Ugh, I have a cold this weekend.  This is my third cold since October!!  What’s up with that?  I’m so ready for spring! These tulips my cousin sent me (so nice!) really makes me feel like it’s just around the corner!


Luckily, I’ve been using the downtime this cold has caused me to take to catch up on my 30 Under 30 list!

Number 13 on my list is to finish my ACE certification.  ACE stand for American Council on Exercise.  I mentioned previously that I obtained my group fitness certification when I was living in Sydney and I used to teach classes there.  But when I moved back to the states and started law school, I just didn’t have the time to teach classes and my Australian certification is not valid here.  Now that I’m done with school and out in the “real world”, my interest in teaching classes, specifically Zumba has increased and I’m trying to find the time to complete my ACE certification so I am qualified to teach.



So now I’ve been reading on the weekends, during my commute and while sitting on the couch trying to vanquish a cold with tea and ginger ale.  I’m about half way through and so far the study materials have been incredibly informative.  I recently finished the chapter on nutrition, which I found especially useful.  In fact, I decided it was so useful that I should share with you.  So please read on to find out more out nutrition.*

We all know that eating is essential to help the body function and eating healthy helps the body function at its peak but here’s the science behind these general principles: the body requires energy to function because on a daily basis, the body naturally expends energy through physical activity (20-30% of the body’s energy), basal metabolism (60-70% of the body’s energy) and dietary-induced thermogenesis (10% of the body’s energy).  Basal metabolism refers to the energy required to complete the chemical processes that happen naturally in the body such as protein synthesis, breathing, circulation, etc.  Thermogenesis refers to the energy expended naturally as a result of eating, essentially eating food increases energy expenditure.  So in order to supply the energy necessary to carry out these expenditure processes and function on a daily basis, a person must consume energy through food.

Energy comes from 4 different sources: Carbohydrates (4 kcal/g of energy), Protein (4 kcal/g), Fat (9 kcal/g) and Alcohol (7 kcal/g).  These are called macronutrients.  It was surprising to me that alcohol was actually considered a macronutrient, but despite its status as such, it’s not the best energy source because it is nutrient poor.  And although both fat and alcohol have high energy contents, they are both calorically dense, which means that it is easier for an individual to exceed his or her energy needs in these categories.  Excess consumption of energy is converted to body fat for storage, which we all know is not good and leads to both health problems and negative body image.

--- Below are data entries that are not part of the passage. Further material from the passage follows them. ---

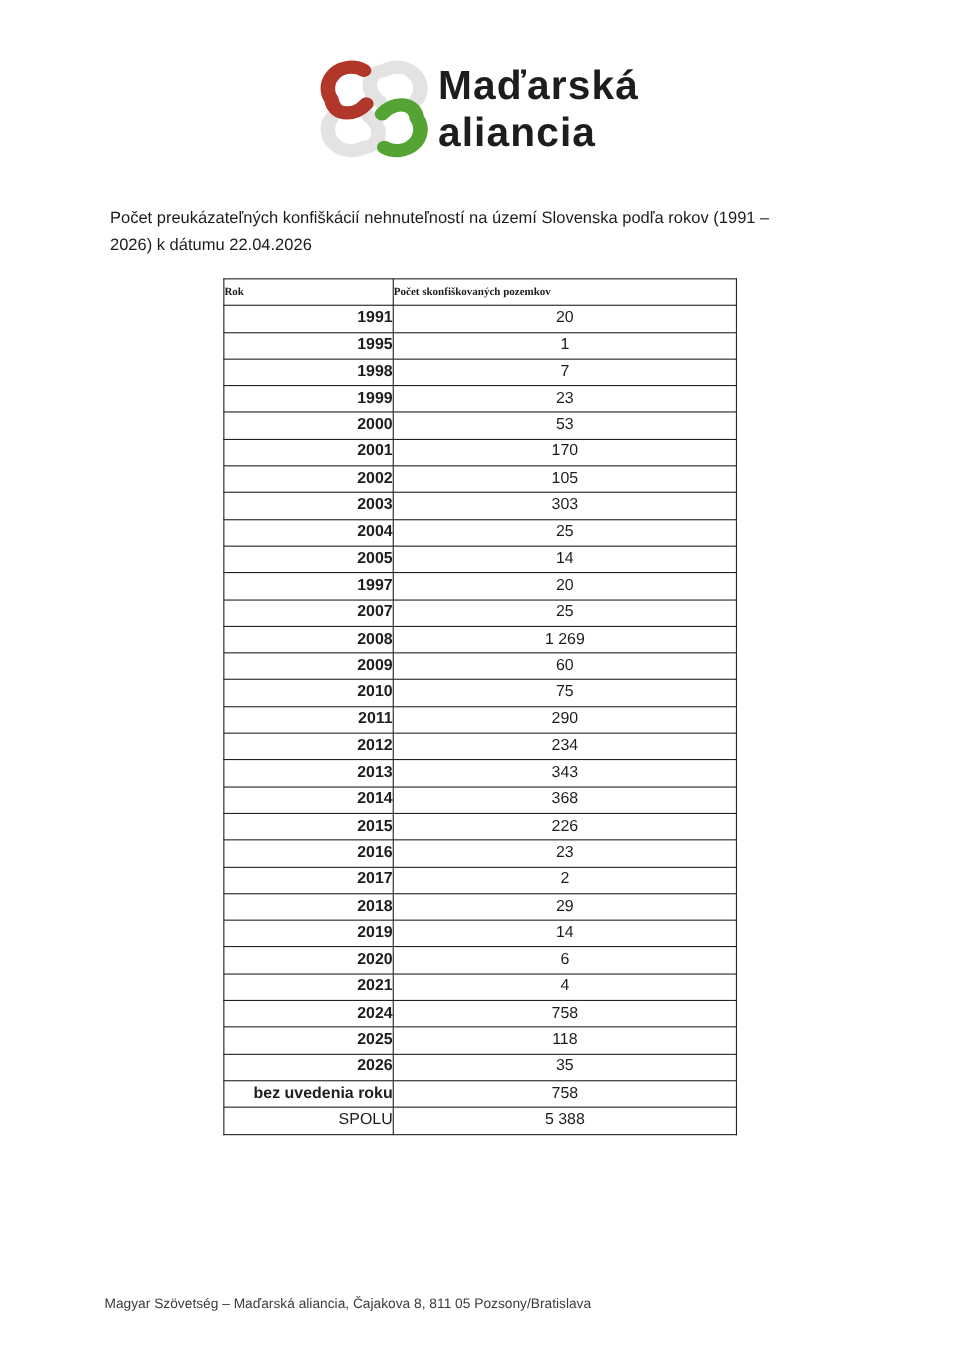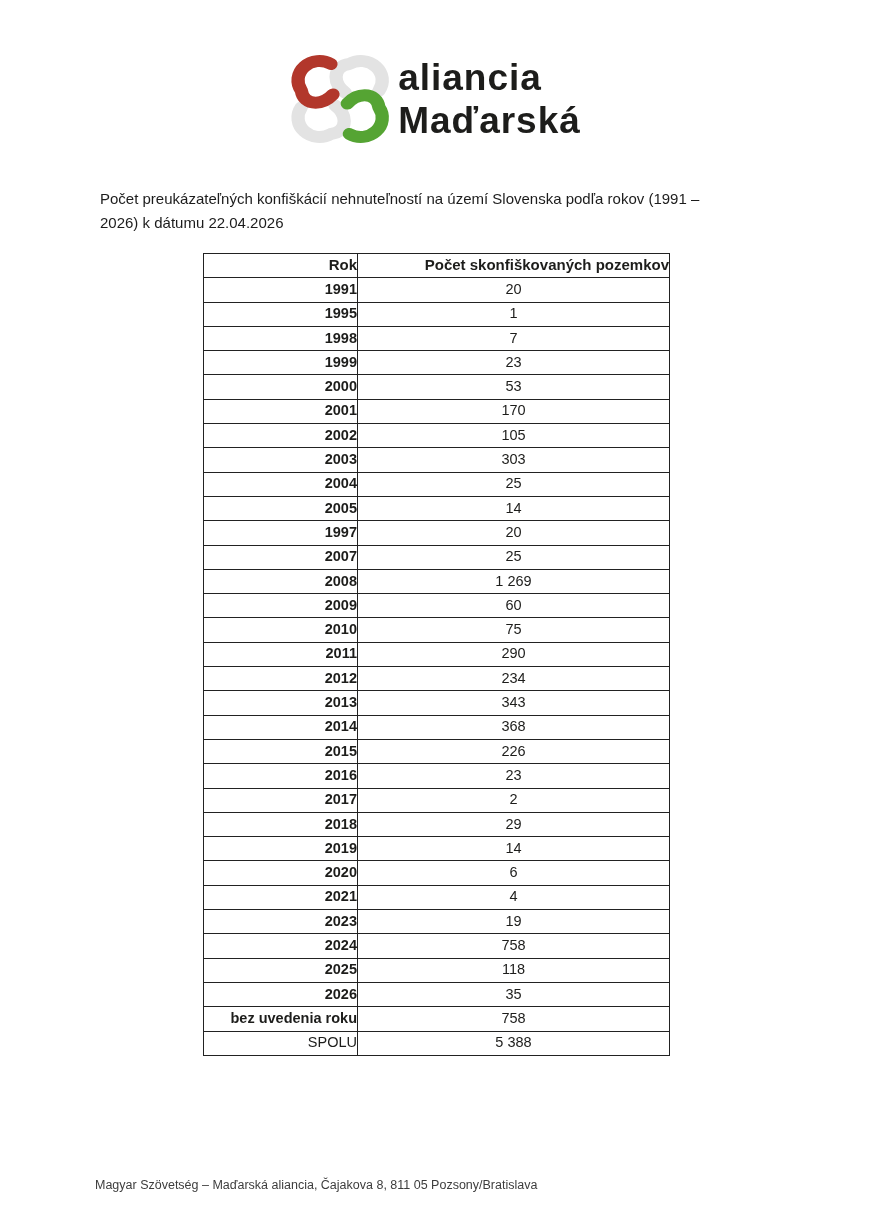"aliancia" div { order: before "Maďarská" -> after "Maďarská" }
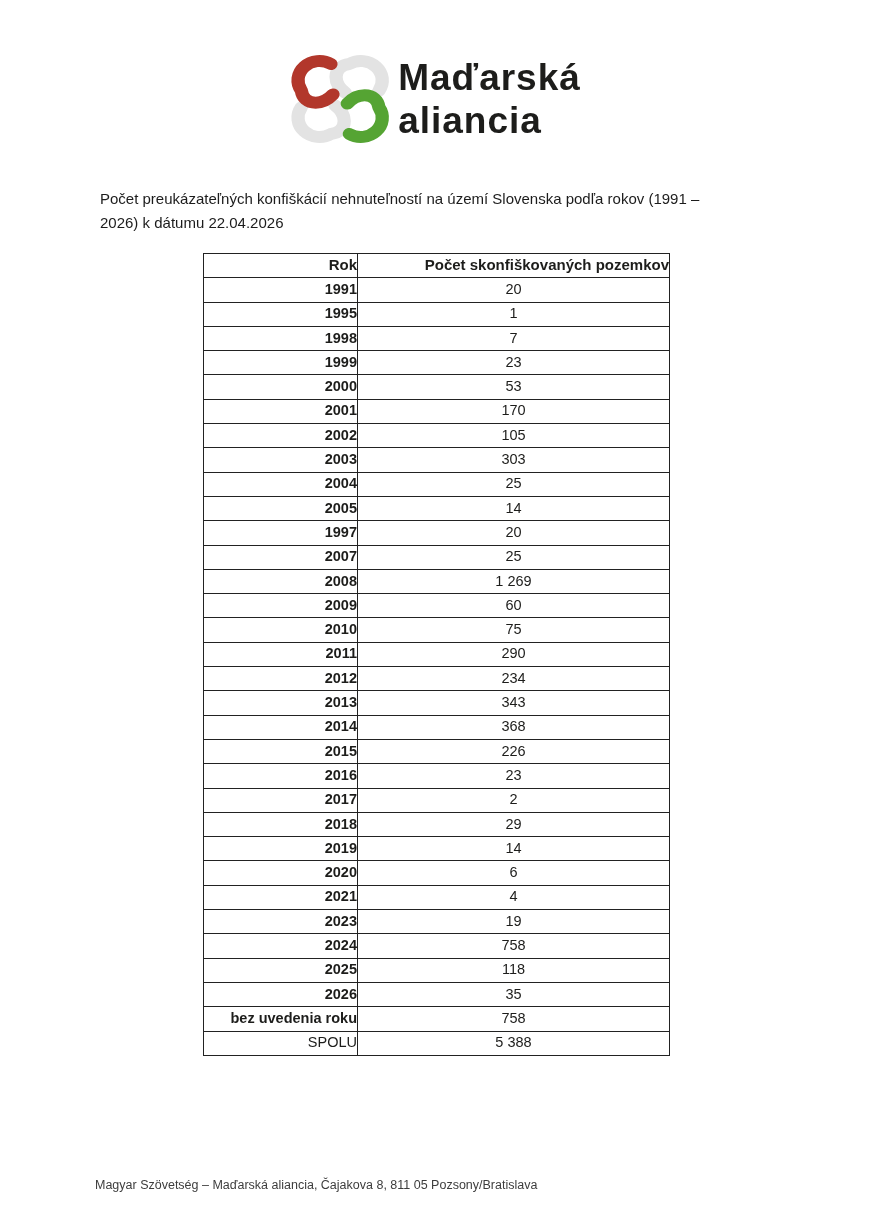"Rok" .data-table th { font-family: none -> Liberation Serif, serif; font-size: 15px -> 10px; text-align: right -> left }
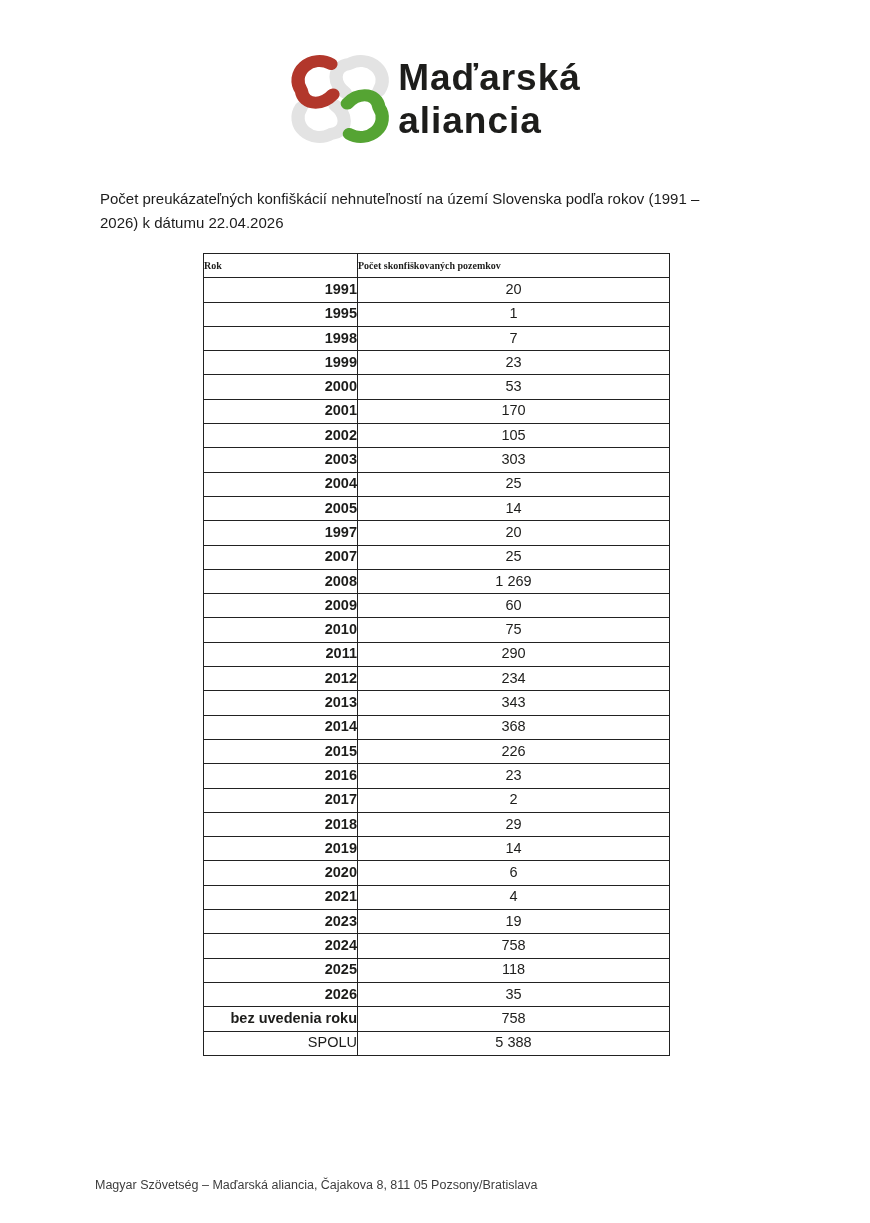"2023" tr { html: <tr> <td>2023</td> <td>19</td> </tr> -> none }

So how do we know what to eat in order to get enough energy to fuel the body’s natural energy expenditures but not over-consume so that extra energy is converted to fat?  Well, it is recommended that individuals follow the USDA’s My Plate guidelines, which replaced the Food Pyramid guidelines in 2011.


This graphic is easy to follow and shows that most of your caloric intake should come from  whole grains, fruits and vegetables with moderate amounts from lean protein and a small amount from dairy.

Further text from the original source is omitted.